--- SUPPLIED ENTRIES Enclosed Below ---
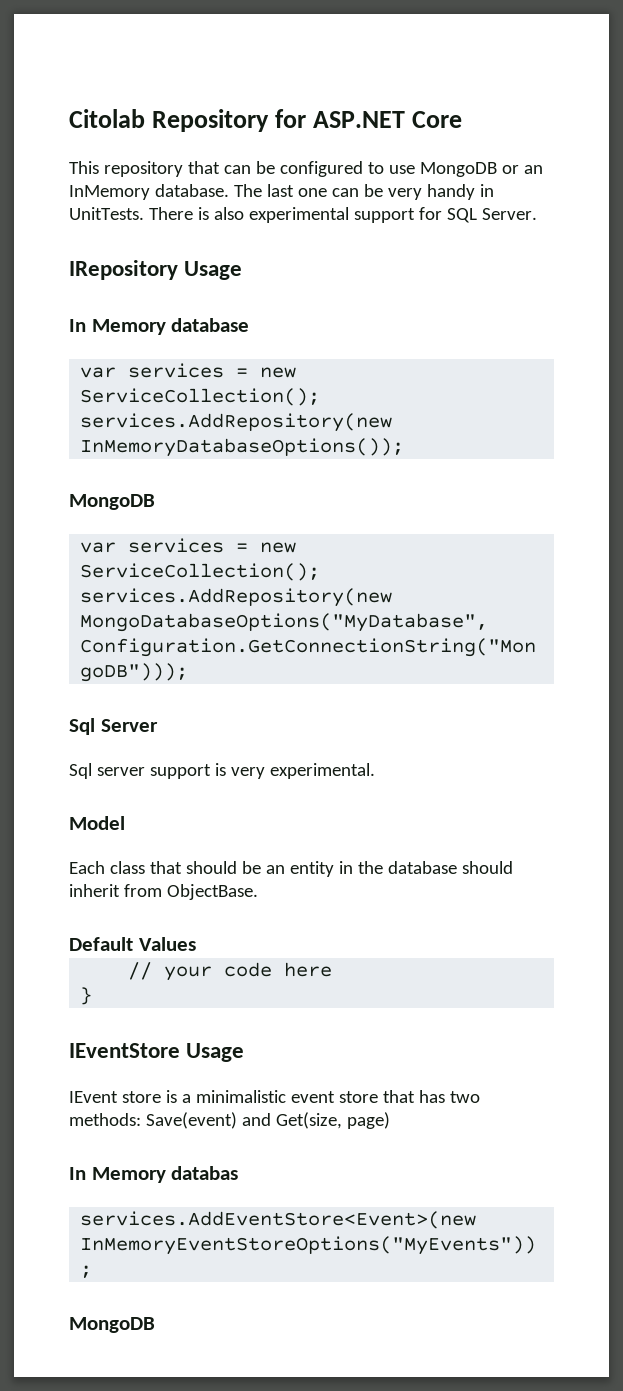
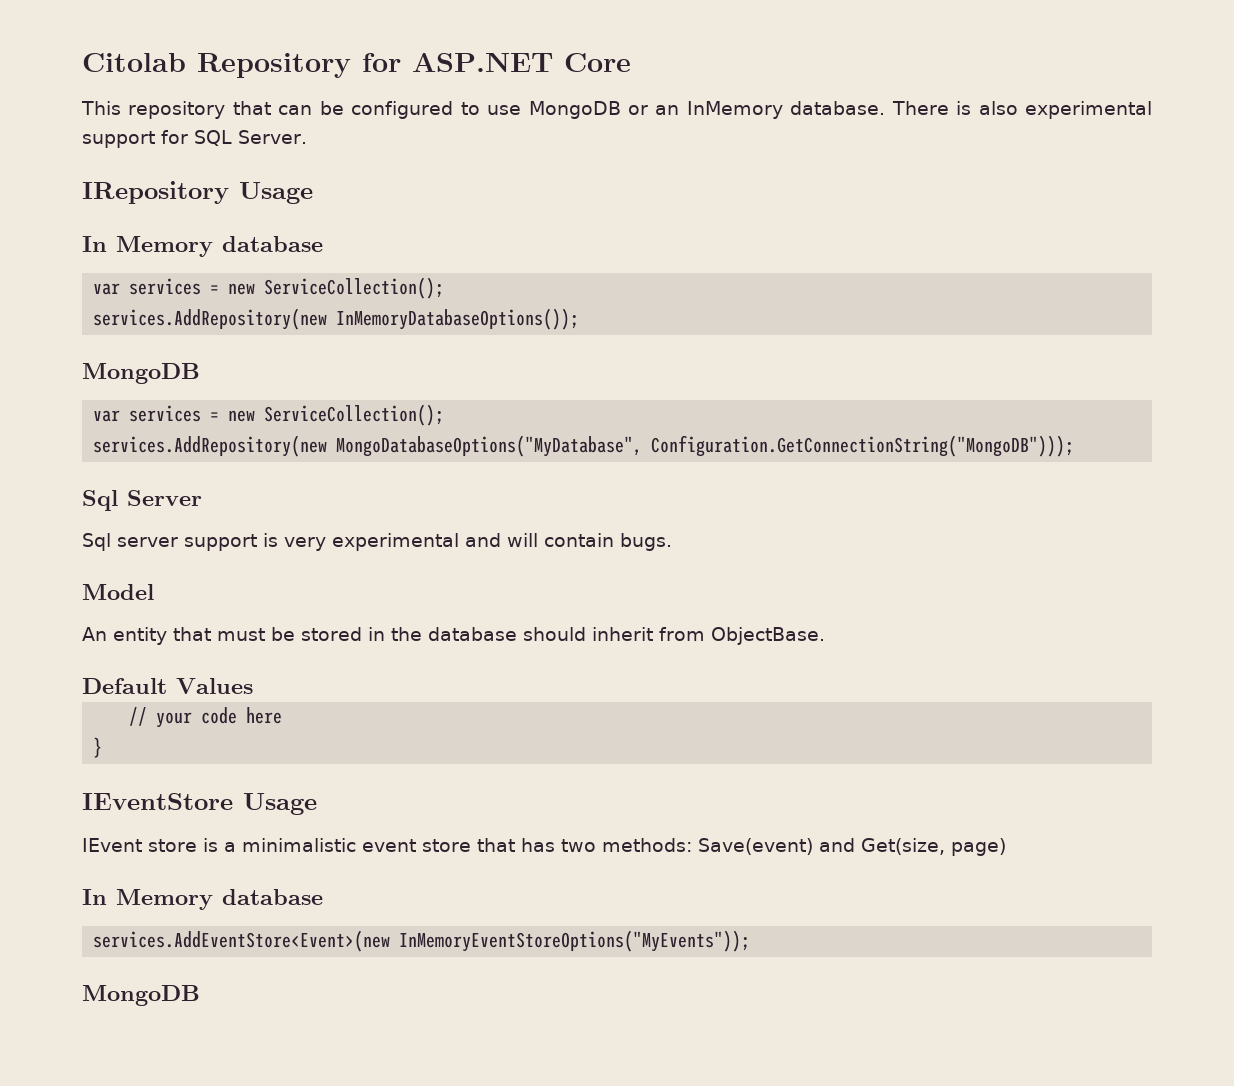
- The last one can be very handy in UnitTests.
- Sql server support is very experimental.
+ Sql server support is very experimental and will contain bugs.
  Model
- Each class that should be an entity in the database should inherit from ObjectBase.
+ An entity that must be stored in the database should inherit from ObjectBase.
  IEvent store is a minimalistic event store that has two methods: Save(event) and Get(size, page)
- In Memory databas
+ In Memory database

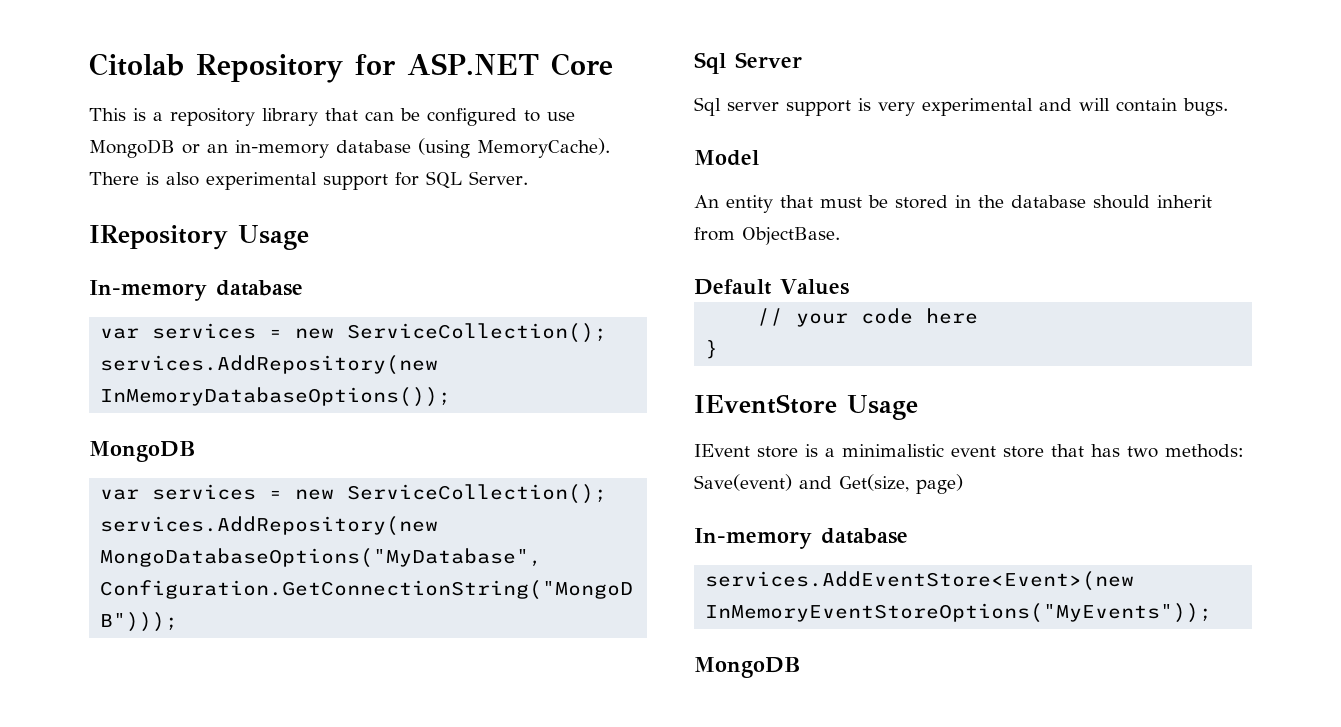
- This repository that can be configured to use MongoDB or an InMemory database.
+ This is a repository library that can be configured to use MongoDB or an in-memory database (using MemoryCache).
  IRepository Usage
- In Memory database
+ In-memory database
  IEvent store is a minimalistic event store that has two methods: Save(event) and Get(size, page)
- In Memory database
+ In-memory database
--- End of Enclosed SUPPLIED ENTRIES ---
* [WHAT YOU HAVE TO DO] Using the records above, repeat exactly the run of lines that starts with the line with "- Each class" and goes on through the line with "database (using MemoryCache)."; omit each picture.

* [REPLY TO THE EXERCISE]
- Each class that should be an entity in the database should inherit from ObjectBase.
+ An entity that must be stored in the database should inherit from ObjectBase.
  IEvent store is a minimalistic event store that has two methods: Save(event) and Get(size, page)
- In Memory databas
+ In Memory database

- This repository that can be configured to use MongoDB or an InMemory database.
+ This is a repository library that can be configured to use MongoDB or an in-memory database (using MemoryCache).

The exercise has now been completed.